I think I forgot to do CP 

yeah, I indeed did 

EDIT: time was 1:28

and I messed up the edges too...


----------



## kemot_13 (Nov 4, 2007)

1:56.42 successful solve 

EDIT: quite easy


----------



## Mike Hughey (Nov 4, 2007)

It's a nice (strange) scramble, but it's so unusual I'm not surprised I messed it up.

DNF (3:04.36) 2 sets of edges swapped.


----------



## hait2 (Nov 4, 2007)

had 2 misoriented corners.. this was going to be my PB too (i was about 2;40ish)

such simple EP and CP ;o
i solved corners with 2 Eperms and 1move setups
edges with 2 Yperms and 2move setups, plus a M2 U2 M2 U2 to solve E-slice edges

my memorization took way too long though, images suck for this. >_<

edit: but a really fun scramble


----------



## Jack (Nov 4, 2007)

3:13.16 successful.

That was a really weird scramble!


----------



## hdskull (Nov 7, 2007)

weird scramble but was pretty easy to memorize, memorizing the EO was pretty confusing though. 

2:50.80


----------



## Derrick Eide17 (Nov 19, 2007)

*Blindfold cubing scramble*

YES i did it! i got a 3:24.15 sec solve. i took a little more time than i usually do basically because this scramble was INSANE. i should have recorded it...


----------



## Paul Wagner (Jan 9, 2009)

HORRIBLE FOR POCHMANN like everything is flipped and parity if you use classic edges lol


----------



## shelley (Jan 9, 2009)

haha, that was a funny scramble. I wish I had better H perms.
1:26 (as timed on my watch because I lost my stackmat)


----------



## IamWEB (Jan 9, 2009)

shelley said:


> haha, that was a funny scramble. I wish I had better H perms.
> 1:26 (as timed on my watch because I lost my stackmat)
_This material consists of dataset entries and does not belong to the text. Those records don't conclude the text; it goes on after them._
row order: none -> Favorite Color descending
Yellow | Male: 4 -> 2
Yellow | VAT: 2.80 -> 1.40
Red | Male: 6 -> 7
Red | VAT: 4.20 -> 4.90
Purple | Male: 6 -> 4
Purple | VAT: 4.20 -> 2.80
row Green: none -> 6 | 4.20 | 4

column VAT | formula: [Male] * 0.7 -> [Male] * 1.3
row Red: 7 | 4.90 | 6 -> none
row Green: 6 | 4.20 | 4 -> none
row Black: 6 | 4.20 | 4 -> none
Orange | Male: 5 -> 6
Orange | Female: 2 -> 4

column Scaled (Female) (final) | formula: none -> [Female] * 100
WHAT? How'd you lose your stackmat? When?


----------



## EmersonHerrmann (Jan 9, 2009)

Can't wait to see Ville try this 

P.s. - it's late, I'll do the scramble tomorrow :\


----------



## shelley (Jan 9, 2009)

IamWEB said:


> shelley said:
> 
> 
> > haha, that was a funny scramble. I wish I had better H perms.
> ...



I lent it to the Caltech Fall tournament because we were short on working timers and forgot to reclaim it when the timers were packed up. I'm sure I'll be reunited with it at our next competition though.


----------



## blah (Jan 9, 2009)

Crap for methods with fixed buffers. Absolute crap


----------



## aegius1r (Jan 9, 2009)

76.39

pretty easy for 3OP though. didn't break into cycles.
used PLL N5, 6, M2 E M2 E for EP and 2 pll N10 for CP


----------



## VirKill (Jan 11, 2009)

4:15.21 DNF (one wrong step in the middle)

M2+Old pochmman


----------



## Raffael (Jan 21, 2009)

8:09.19

Pretty Slow, even for me.
But after all, it was a success 

Classic Pochmann btw.

Now i feel kinda dizzy...


----------